All these sweets and refined flour have a big impact on kids’ immune systems now and later. Kids grow fast and their cells turn over rapidly, making them especially vulnerable to the effects of foods, physical activity and weight.
A healthy diet full of fruits, vegetables, beans, nuts, low-fat dairy and lean protein sources helps ensure those cells turn over normally–improving their overall health and decreasing the chance of future cancer, heart disease or diabetes.
Plus, kids eat out more often today and menu choices are typically higher in sodium, refined flours and saturated fat. When you can’t cook at home, research restaurants on-line ahead of time for healthy choices, even fast-food has healthy options.
Make it a game! Try the new free app for iphone and ipad called FoodLeap that teaches kids about healthy whole foods. Then try ordering menu items that include these foods. Talk about your favorite healthy foods and how you enjoy eating them out and at home.
When cooking at home get the kids involved. Let them pick out their very own veggie scrub brush or cool kitchen tool. Give them age-appropriate tasks, like rinsing and measuring out the rice.
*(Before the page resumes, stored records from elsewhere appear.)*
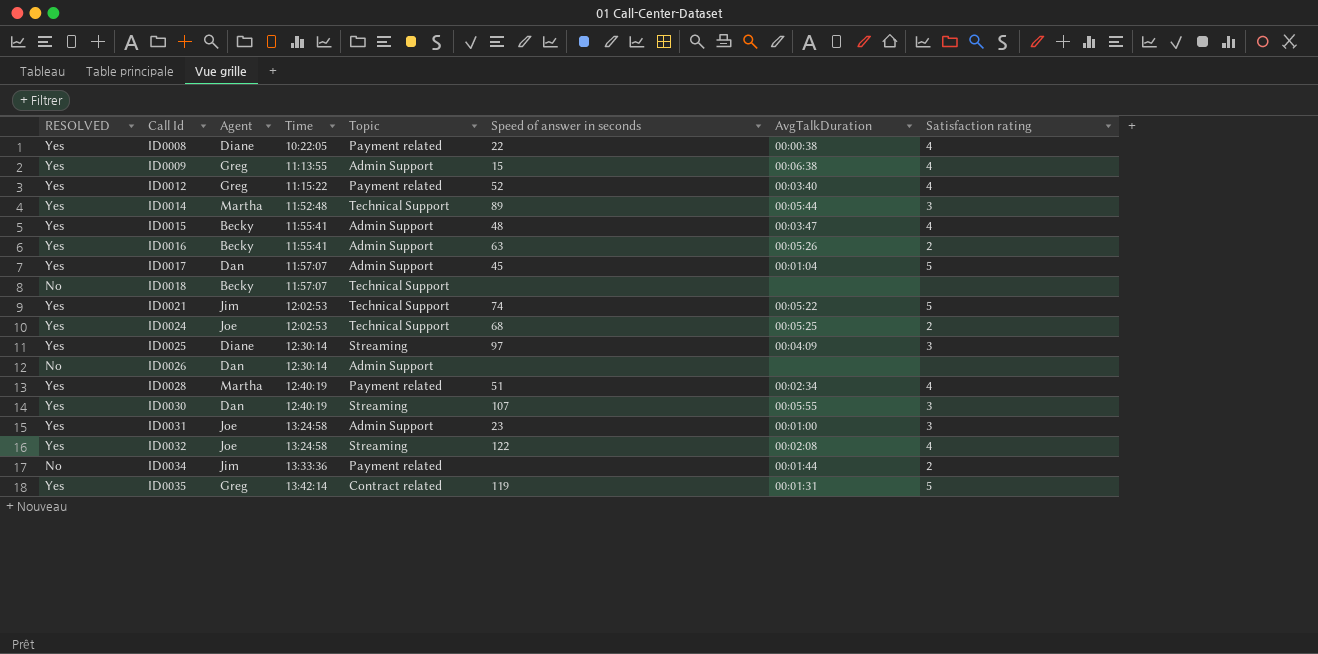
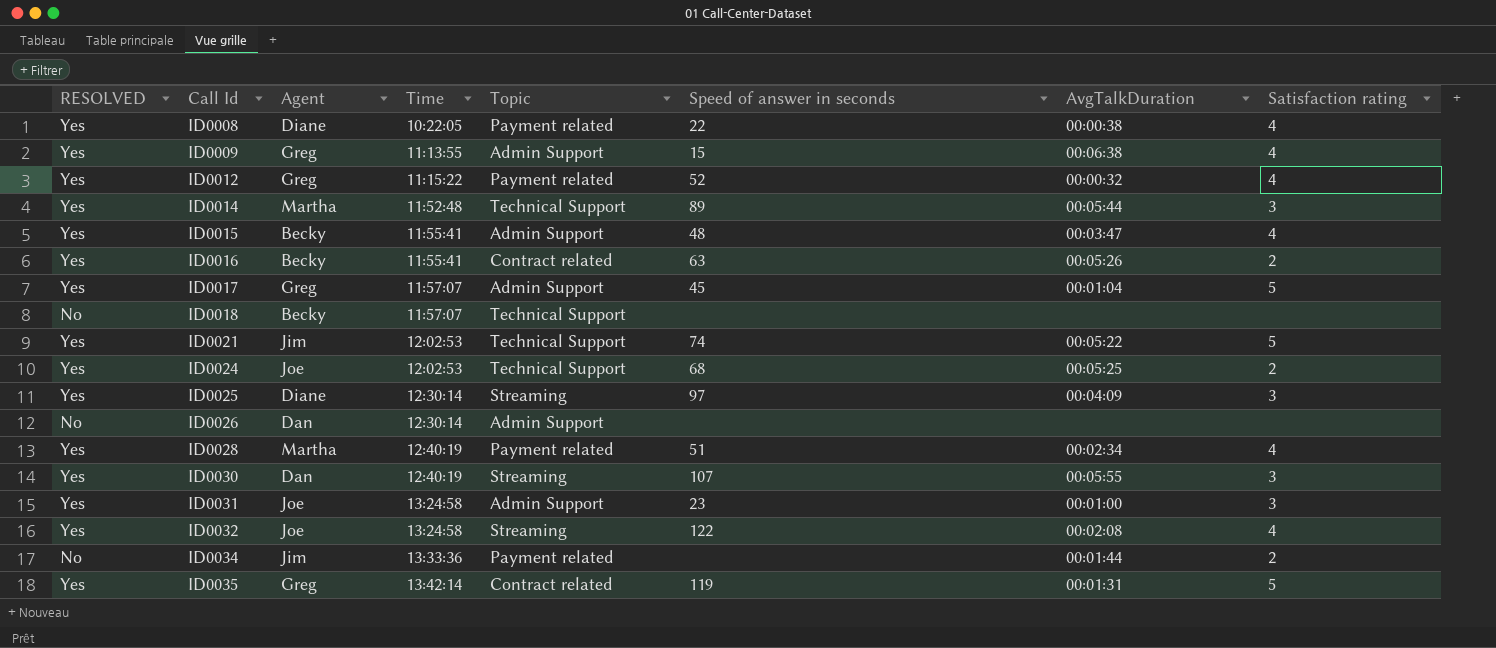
ID0012 | AvgTalkDuration: 00:03:40 -> 00:00:32
ID0016 | Topic: Admin Support -> Contract related
ID0017 | Agent: Dan -> Greg

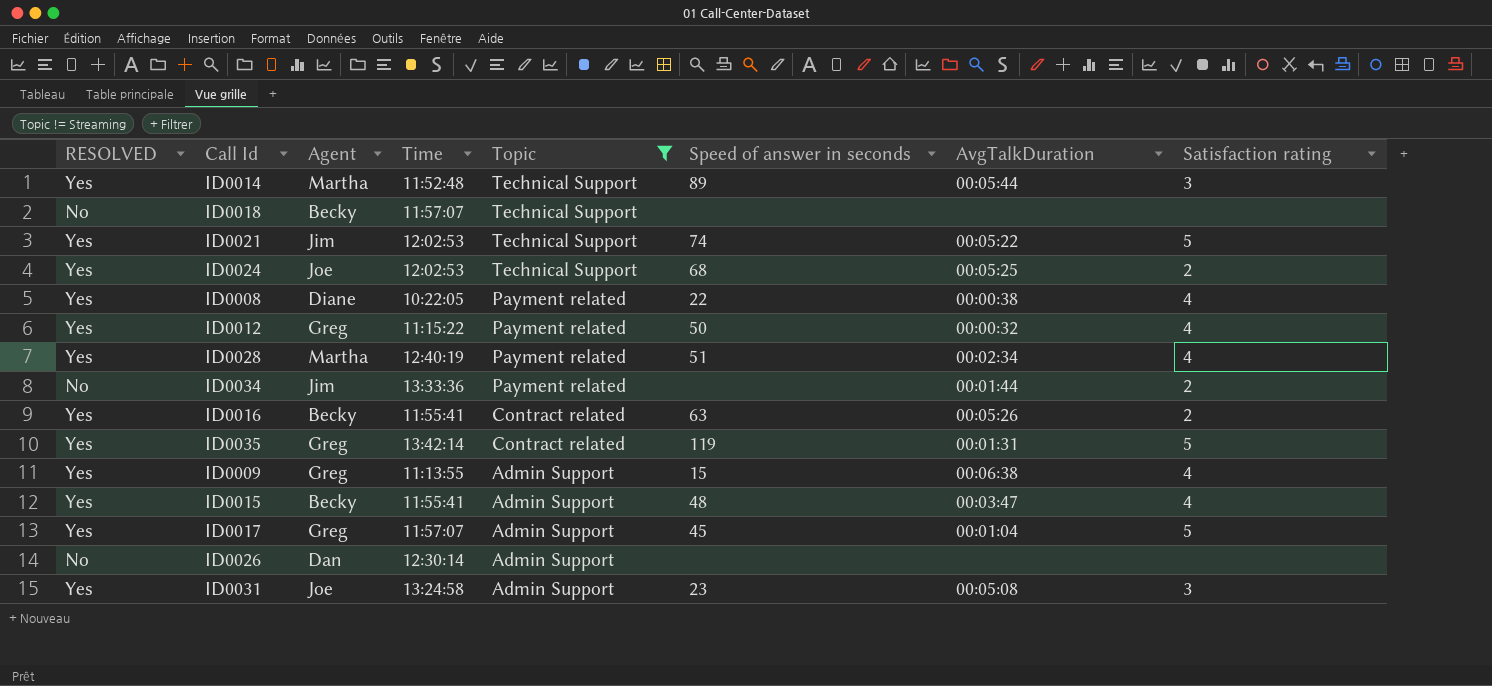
filter: none -> Topic != Streaming
row order: Call Id ascending -> Topic descending
ID0012 | Speed of answer in seconds: 52 -> 50
ID0031 | AvgTalkDuration: 00:01:00 -> 00:05:08

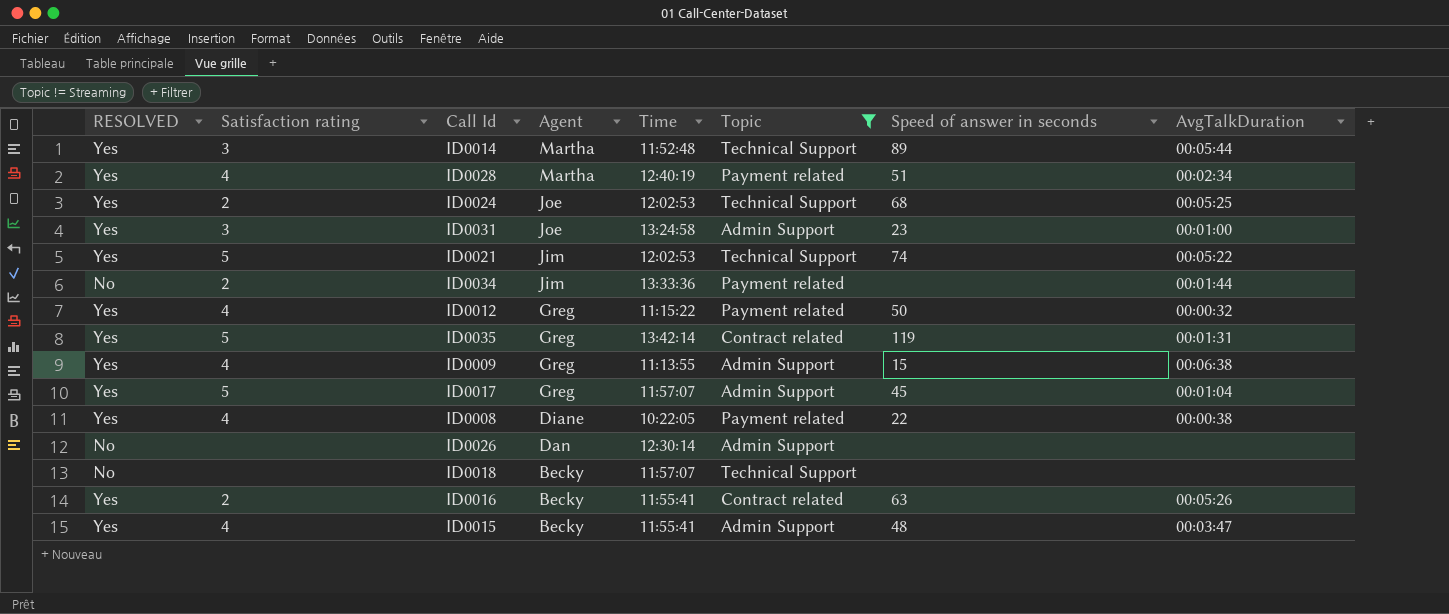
row order: Topic descending -> Agent descending
column Satisfaction rating | position: 8 -> 2
ID0031 | AvgTalkDuration: 00:05:08 -> 00:01:00

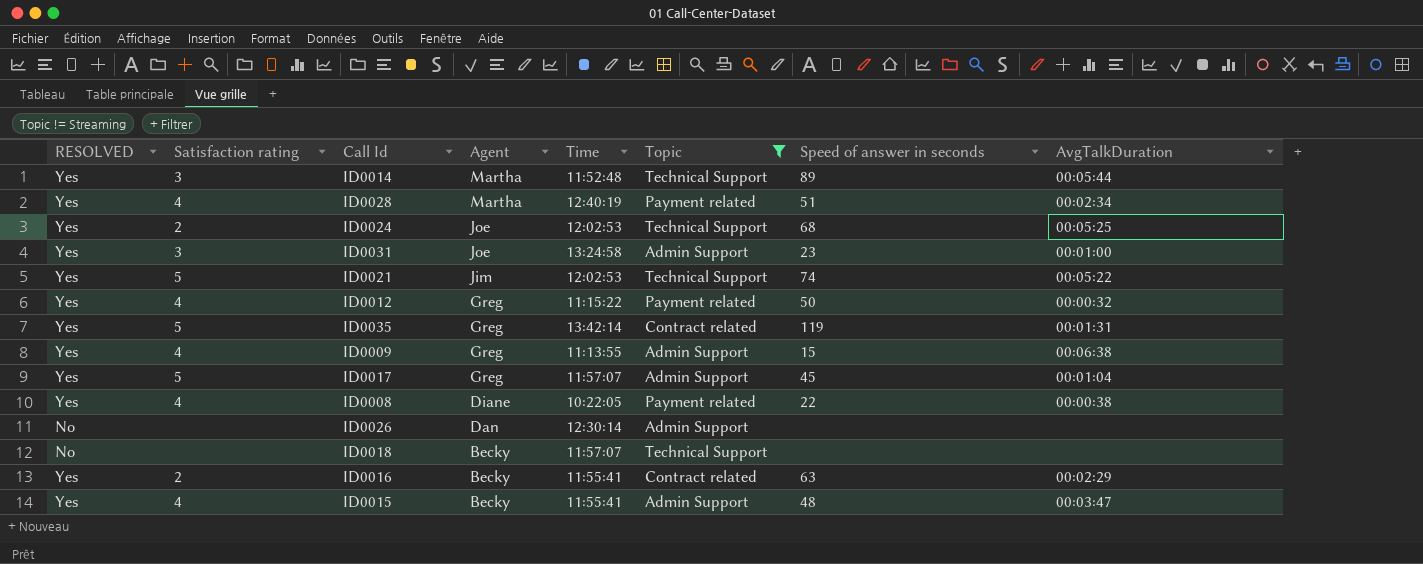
row ID0034: No | 2 | Jim | 13:33:36 | Payment related | none | 00:01:44 -> none
ID0016 | AvgTalkDuration: 00:05:26 -> 00:02:29

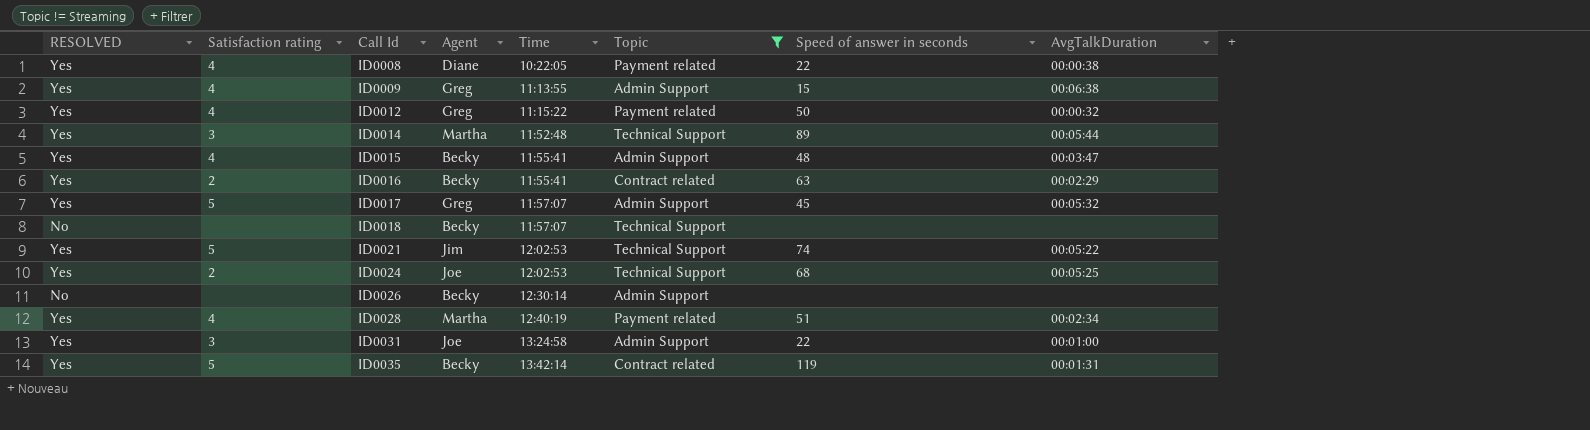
row order: Agent descending -> Call Id ascending
ID0017 | AvgTalkDuration: 00:01:04 -> 00:05:32
ID0026 | Agent: Dan -> Becky
ID0031 | Speed of answer in seconds: 23 -> 22
ID0035 | Agent: Greg -> Becky

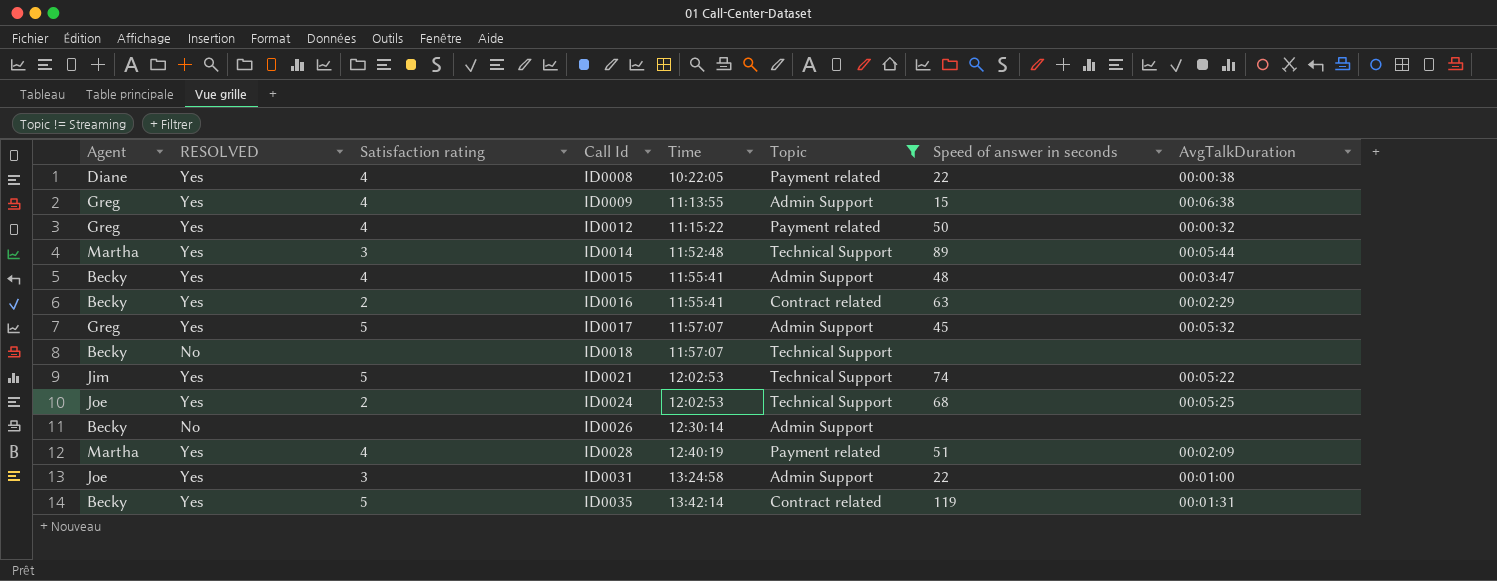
column Agent | position: 4 -> 1
ID0028 | AvgTalkDuration: 00:02:34 -> 00:02:09

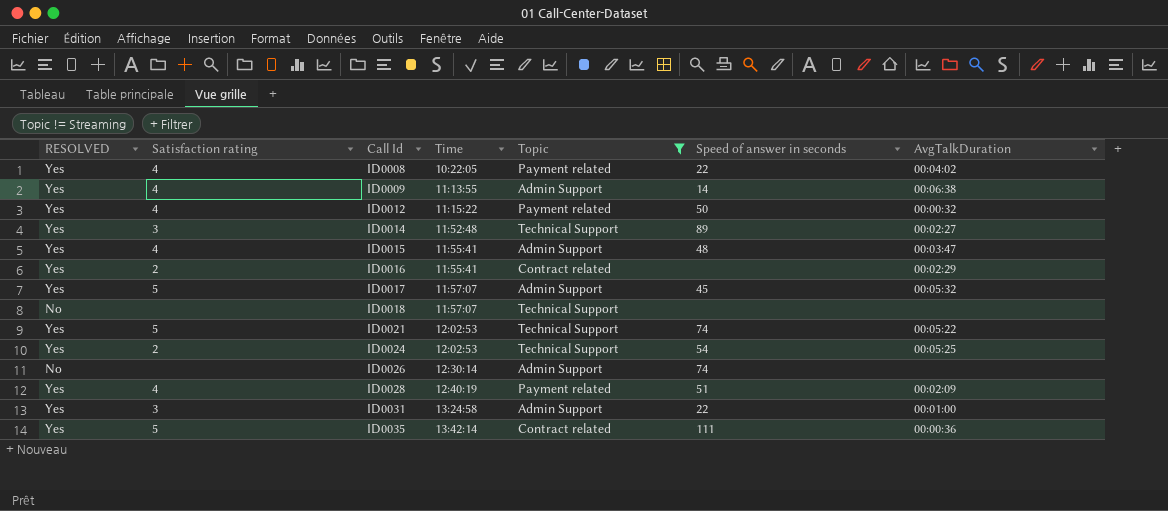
column Agent | position: 1 -> none
ID0008 | AvgTalkDuration: 00:00:38 -> 00:04:02
ID0009 | Speed of answer in seconds: 15 -> 14
ID0014 | AvgTalkDuration: 00:05:44 -> 00:02:27
ID0016 | Speed of answer in seconds: 63 -> none
ID0024 | Speed of answer in seconds: 68 -> 54
ID0026 | Speed of answer in seconds: none -> 74
ID0035 | Speed of answer in seconds: 119 -> 111
ID0035 | AvgTalkDuration: 00:01:31 -> 00:00:36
Find shortcuts to home prepared meals, like buying pre-chopped veggies to add to chicken stir-fry, or buying already prepared turkey meatballs then adding a prewashed bag salad and frozen corn.
With a little bit of planning ahead, you can prepare a large batch or brown rice, quinoa or roasted sweet potatoes in the beginning of the week to serve as an easy side for any meal. Finding easy ways to cut time in the kitchen can help you feed your family right without spending hours in the kitchen.
Good nutrition, plenty of sleep and regular exercise are the pillars of good health! Make balance a new family value by getting enough sleep, sunlight, exercise and making good food choices! You’ll decrease sick days, have more energy and feel even better now and in the future!